**WORK TASK:**
Working through the entries below, find how many lines include the string "Lighter"; give only that number.

**THE INPUT:**
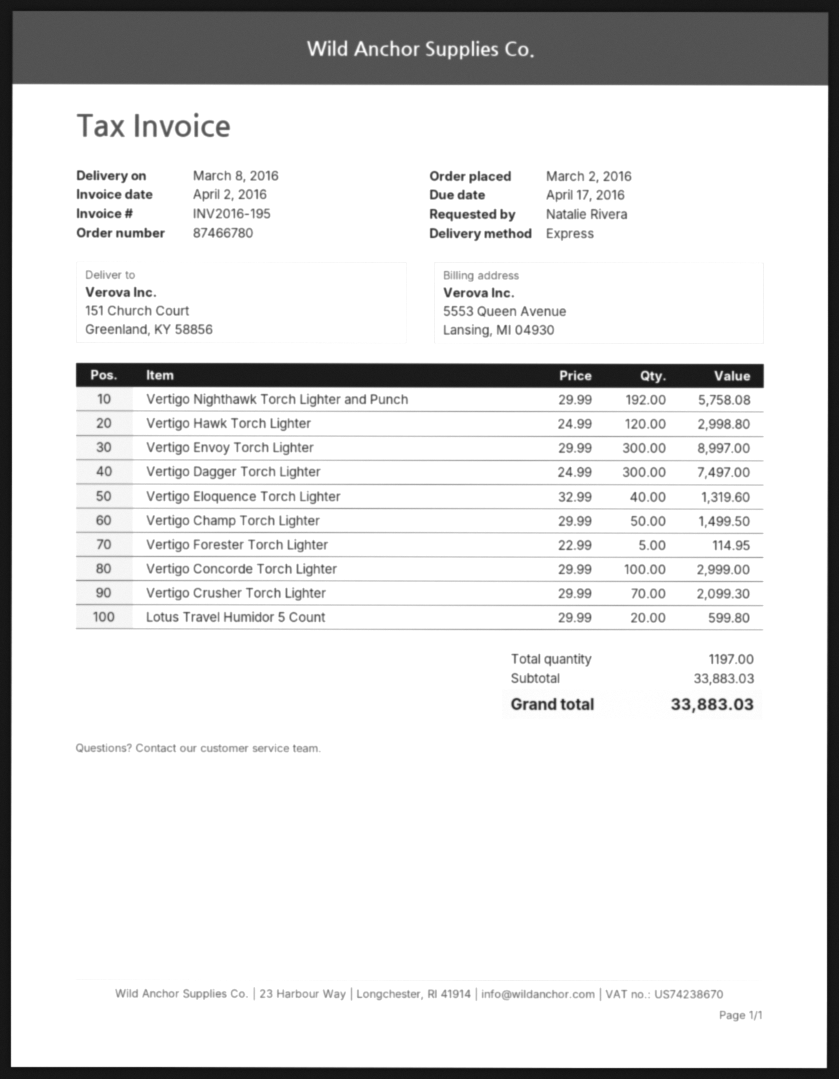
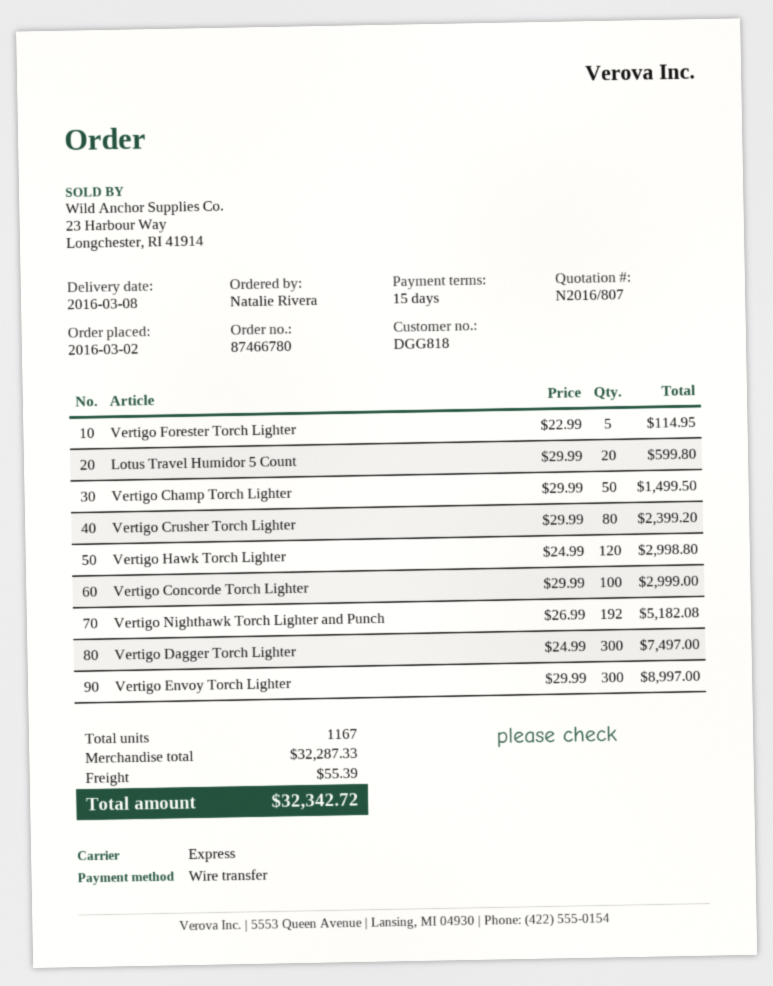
Vertigo Nighthawk Torch Lighter and Punch: 192 x 29.99 = 5758.08 -> 192 x 26.99 = 5182.08
Vertigo Eloquence Torch Lighter: 40 x 32.99 = 1319.60 -> none
Vertigo Crusher Torch Lighter: 70 x 29.99 = 2099.30 -> 80 x 29.99 = 2399.20
total quantity: 1197 -> 1167
subtotal: 33883.03 -> 32287.33
shipping: none -> 55.39
total: 33883.03 -> 32342.72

**ANSWER BOX:**
3